I've read over most of them, and they seem to be centered around three main topics:
1.) You're too young. Do well in life, and then ask the questions.
2.) Here's some helpful advice for ya.
3.) Beat it, kid.
While it may be too early to decide, it might be too late for many others as well. Just because a kid's 14 or 15 years old doesn't mean it's still not time for him or her to consider what they will be doing for a living.
That said, there have been very valid points in this thread, so I'll consider. But I'm not one of those people who just say "I wanna be a neurosugeon" just for the fun of it. It's not the people who say it; it's the people who are dedicated.

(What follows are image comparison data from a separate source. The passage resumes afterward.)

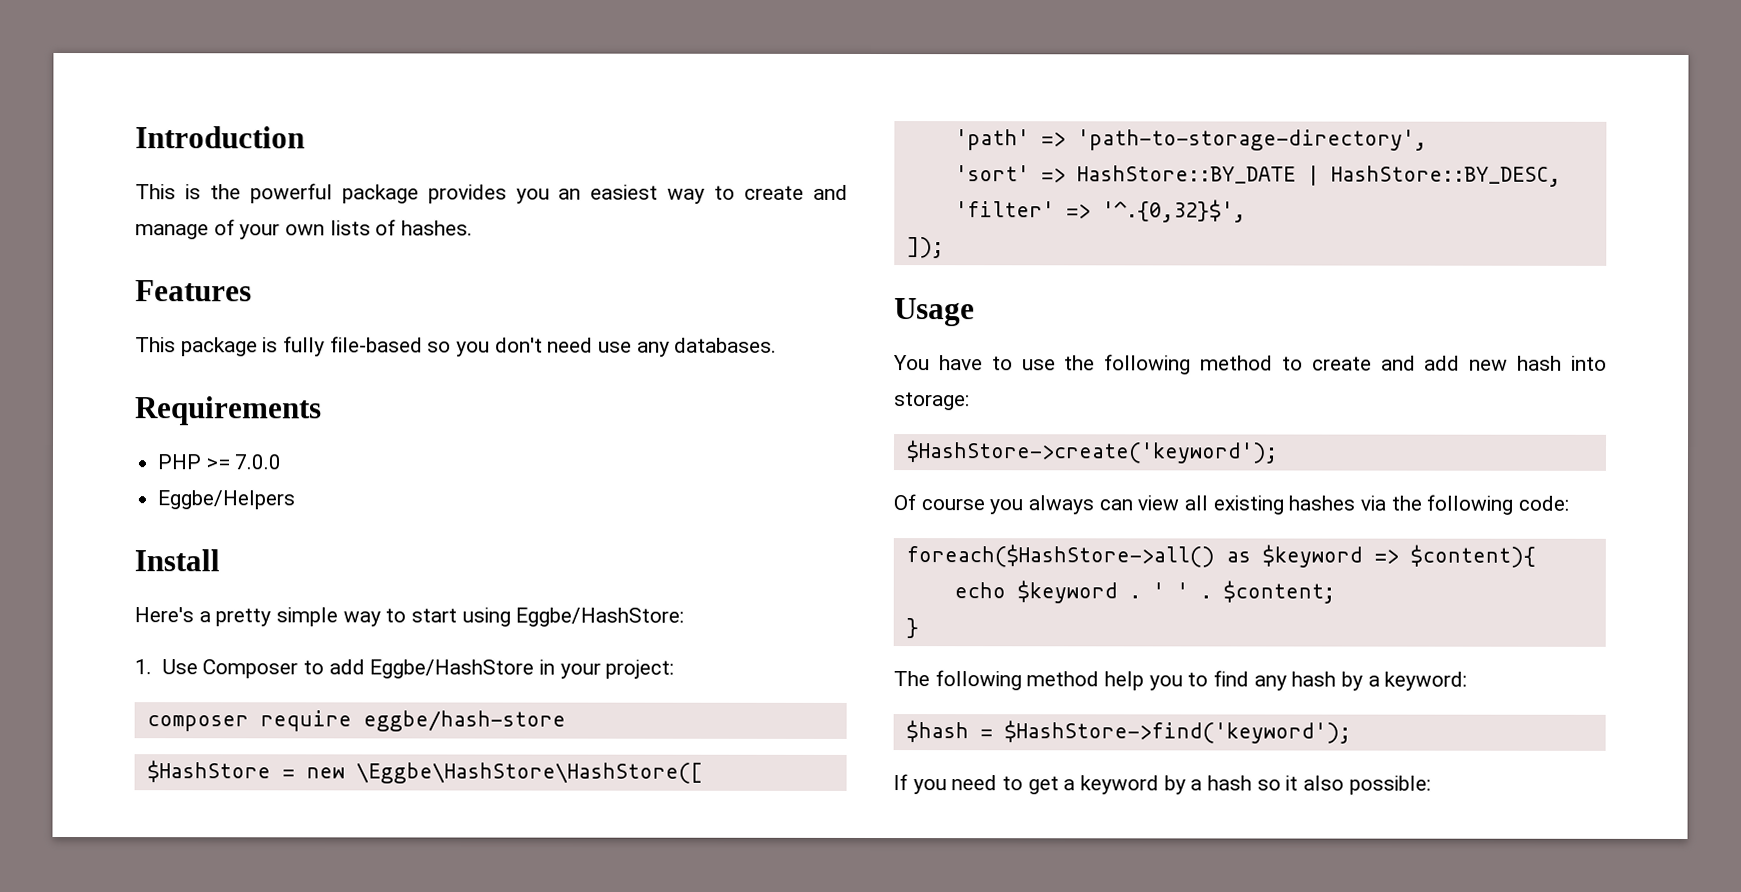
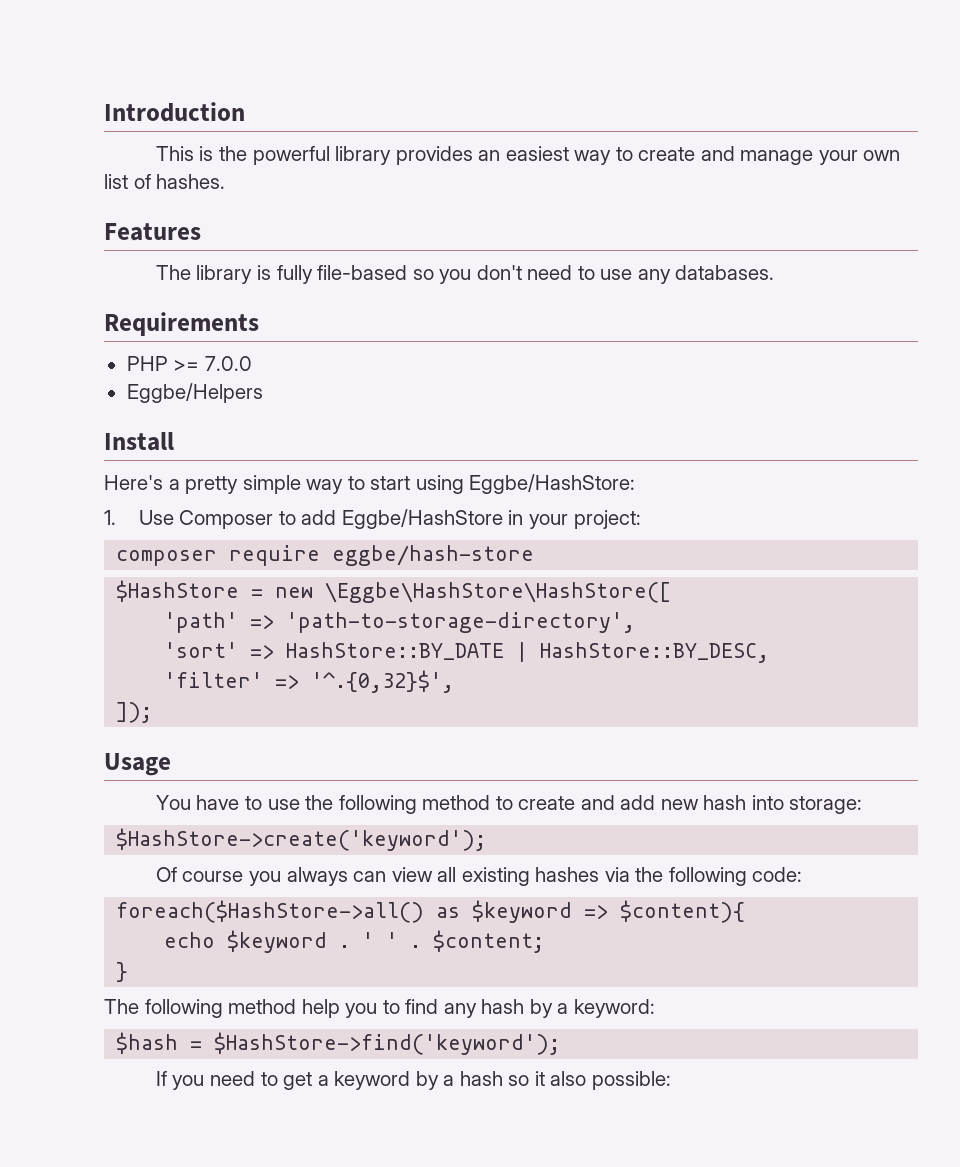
[341,184,550,204] package provides you -> [335,146,473,165] library provides
[213,219,235,236] of -> (814, 157) none
[329,220,371,236] lists -> [104,174,128,189] list
[135,337,258,357] This package -> [155,265,253,284] The library
(594, 345) none -> [577,266,595,280] to

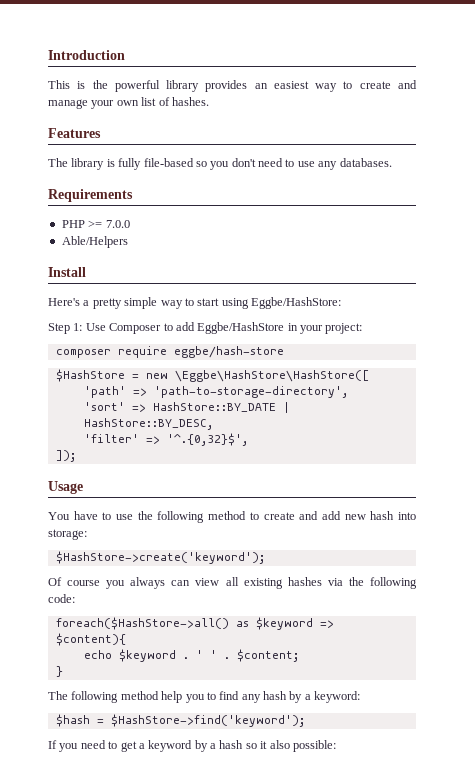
[126,383,263,403] Eggbe/Helpers -> [61,236,128,248] Able/Helpers
[104,510,116,525] 1. -> [48,323,83,334] Step 1:

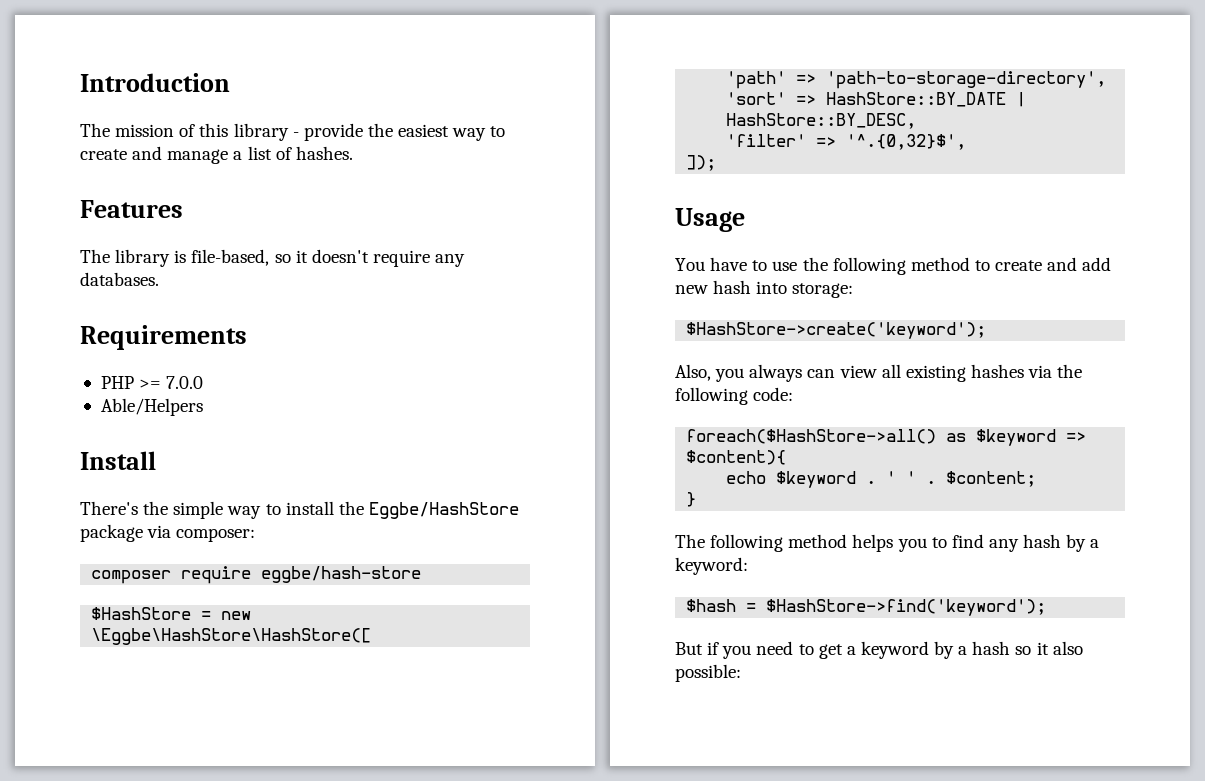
[48,80,268,92] This is the powerful library provides an -> [80,123,393,141] The mission of this library - provide the
[91,100,139,109] your own -> [233,151,243,160] a
[118,158,315,170] fully file-based so you don't need to use -> [191,249,430,267] file-based, so it doesn't require
[48,297,341,309] [48,322,363,334] Here's a pretty simple way to start using Eggbe/HashStore: // Step 1: Use Composer to add Eggbe/HashStore in your project: -> [80,501,519,519] [80,524,256,542] There's the simple way to install the Eggbe/HashStore package via composer:
[48,577,101,586] Of course -> [675,364,711,381] Also,
[161,691,183,703] help -> [852,534,894,552] helps
[48,740,57,749] If -> [675,642,720,655] But if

Thanks again everyone, and happy Memorial Day for those who gave all.
Logic
 
...Just because a kid's 14 or 15 years old doesn't mean it's still not time for him or her to consider what they will be doing for a living...

I'd say age 14-15 is absolutely not time to consider what you will be doing for a living. There's really no common sense argument to suggest you should make this kind of decision this early. There's a reason 90% of people who start college as premed (at age 17) don't even end up applying to med school three years later -- you learn more about yourself and what you really want out if life the older you get. And you look back and realize what an idiot you were when you were younger, and how little you knew. That's the natural course of things. Your only job over the next five years is to do well in school and keep doors open for yourself, so that when you ARE old enough to seriously contemplate a career, you'll have options.